Kalomiros, on the other hand, argues that what happens to each of us in the end is exactly what we choose to happen to us – this is what God allows and respects. God’s judgment in the end is not God weighing every sin and punishing sinners, but rather God respecting the wish of each human being and allowing each human to experience God’s eternity as they chose by their way of life and relationship to God. In the end, those humans who do not wish to abide in God’s presence, will by their own choice be banished from God’s presence for all eternity – they will fully experience their choice in the afterlife, totally separated from God or any hope in God. Those who hate God and see God’s commands as oppressive will find God’s presence unbearable for all eternity. Those who love God will rejoice in the eternal presence of their Creator. God will in His love respect the choices we make and made. What will be different for each of us is not how God treats us, but how we experience God’s presence and love because of our beliefs and choices, not because of what God is doing. In this sense our final judgment is our own choice, not God’s wish for us on sentence on us. “Say to them, As I live, declares the Lord GOD, I have no pleasure in the death of the wicked, but that the wicked turn from his way and live; turn back, turn back from your evil ways, for why will you die, O house of Israel?” (Ezekiel 33:11; see 1 Timothy 2:3-4)
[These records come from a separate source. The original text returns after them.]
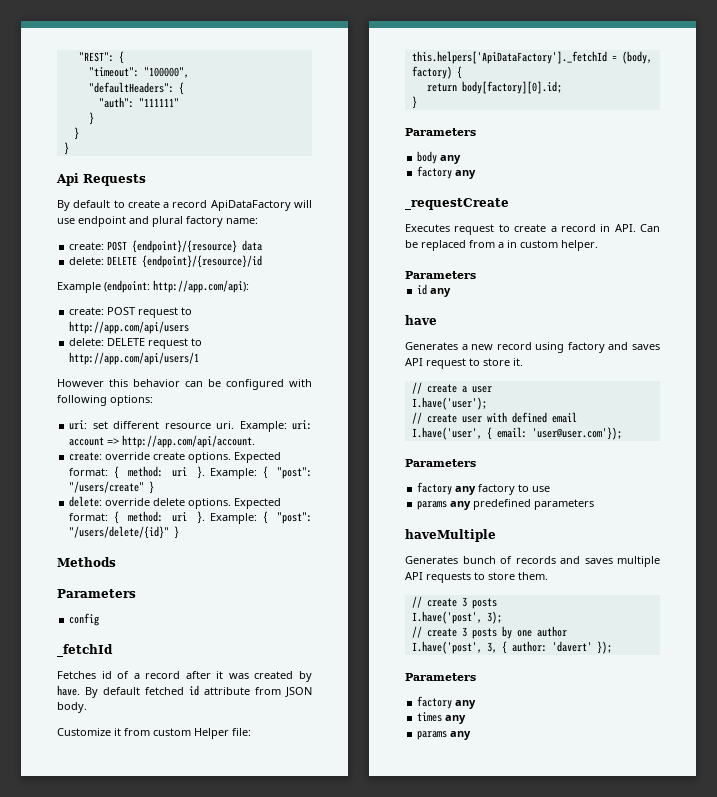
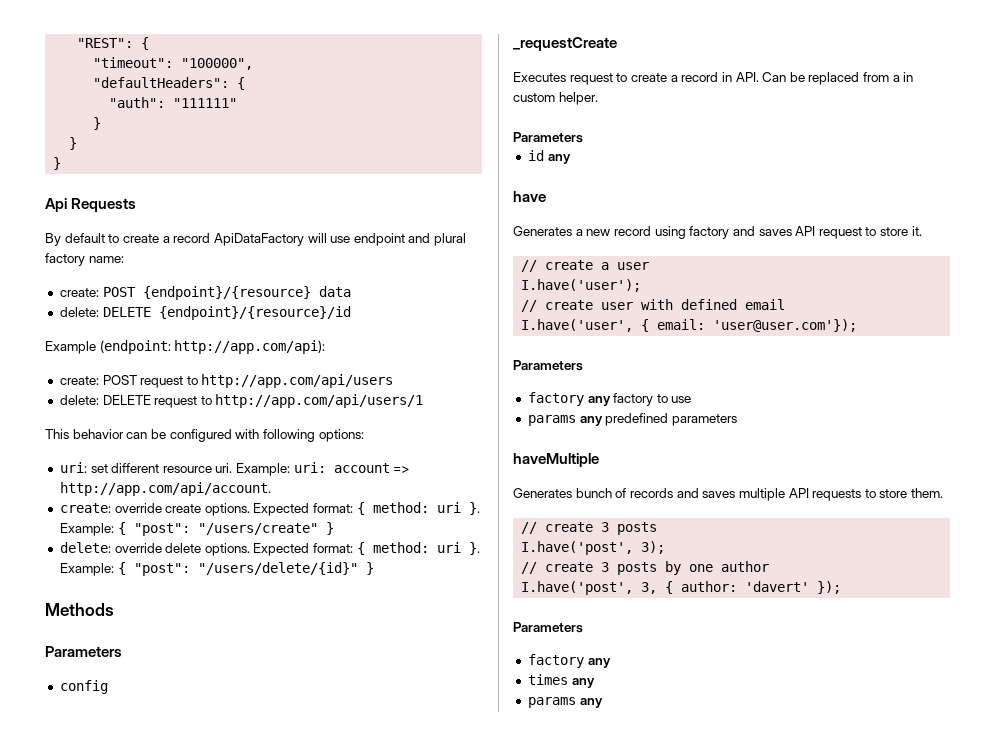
[57,379,128,387] However this -> [45,429,69,439] This
[57,644,113,657] [57,671,312,682] [57,685,312,698] [57,702,87,713] [57,728,251,739] [411,51,652,64] [411,66,462,79] [426,81,562,94] [411,96,417,109] [405,128,476,136] [417,151,462,164] [417,166,477,179] // _fetchId // Fetches id of a record after it was created by have. By default fetched id attribute from JSON body. // Customize it from custom Helper file: // this.helpers['ApiDataFactory']._fetchId = (body, factory) { // return body[factory][0].id; // } // Parameters // body any // factory any -> (108, 687) none

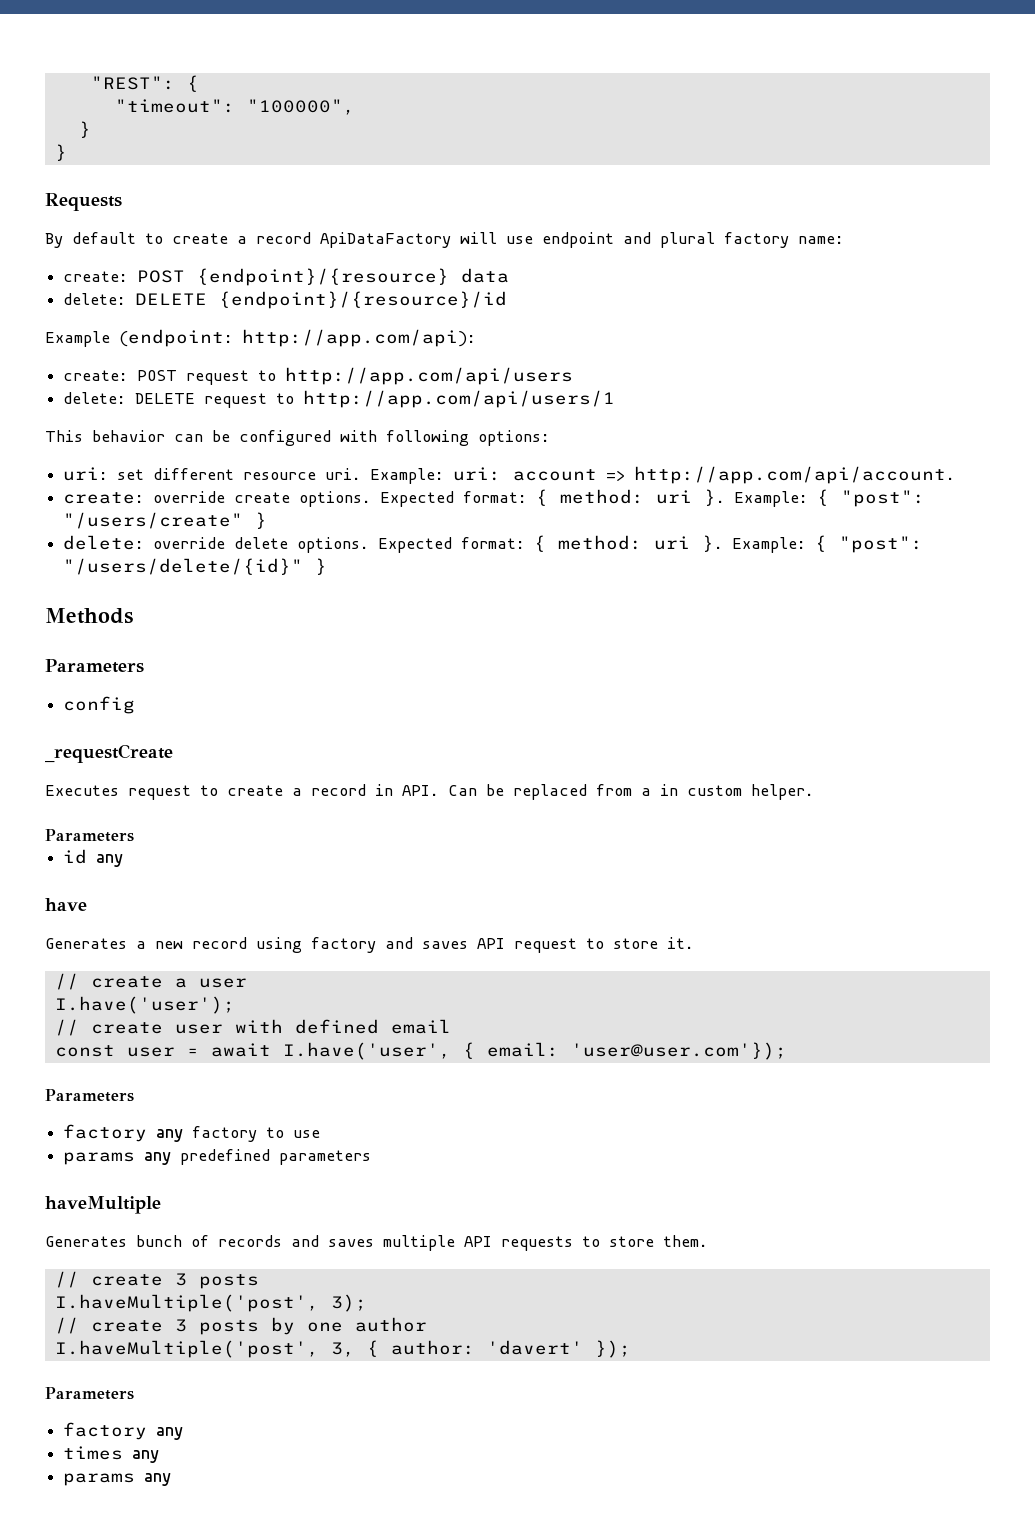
[93,77,246,90] [109,97,238,108] [93,117,102,130] [69,137,78,150] [53,157,62,170] [45,198,67,212] // "defaultHeaders": { // "auth": "111111" // } // } // } // Api -> [78,121,91,138] [54,144,67,161] // } // } //
(786, 304) none -> [54,1043,271,1057] const user = await
[521,541,634,555] I.have('post', -> [54,1294,319,1312] I.haveMultiple('post',
[521,581,634,595] I.have('post', -> [54,1340,319,1358] I.haveMultiple('post',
In this thinking, when Adam and Eve sinned and chose to live lives separated from God, God did not punish them with eternal hell. Rather he let them experience their choice – separation from God. Eternal punishment is not mentioned in the Genesis story. Rather death, something which exists in time and whose effect is limited by time, is introduced into the human story. In this sense, seeing death around us and experiencing the pain it causes us are things which gives us a chance to consider what separation from God really means. Death can thus serve as a corrective to our thinking – separation from God is painful.
Death is not something which existed from all eternity, and neither is hell – that place of punishment. Death and hell cannot be eternal because they are the antithesis of God, not godliness. Thus death and hell are limited to the existence of time and space – to this world. They have no existence in the eternity of God. Death’s purpose – to allow us to experience our choice and the pain of separation from God – holds no meaning in eternity and will in fact be brought to an end by Christ destroying death (1 Corinthians 15:26).
The Kingdom of God is eternal and all things will become part of God’s holy Kingdom. The only difference for sinners and saints will be how they experience this Kingdom and God’s eternal presence. They will rejoice in it if that is what they sought in this lifetime. They will suffer in it if they found God and His way oppressive to their self will in this lifetime. God will not impose judgment on anyone; rather, He will make this world to be His Kingdom, and He will limit His power and allow His eternal presence be experienced by what we humans chose for all eternity. He won’t save us from our choice but will respect our free will. Thus God does not condemn people to hell for eternity, rather He accepts our choice for how we want to relate to Him. We get a glimpse of this in the parable of the laborers and the vineyard in Matthew 20:1-16. Jesus is telling us what the Kingdom of Heaven is like. The Master in the parable at the time of reckoning is incredibly generous to the people who came last to His field and who labored the least. Those who worked the longest grumbled and experienced the Master’s generosity in a very negative way and as totally unfair. They could not rejoice in the Master’s goodness. Such it will be for all of us in the final judgment of God – we will each experience God’s presence as we choose to judge God!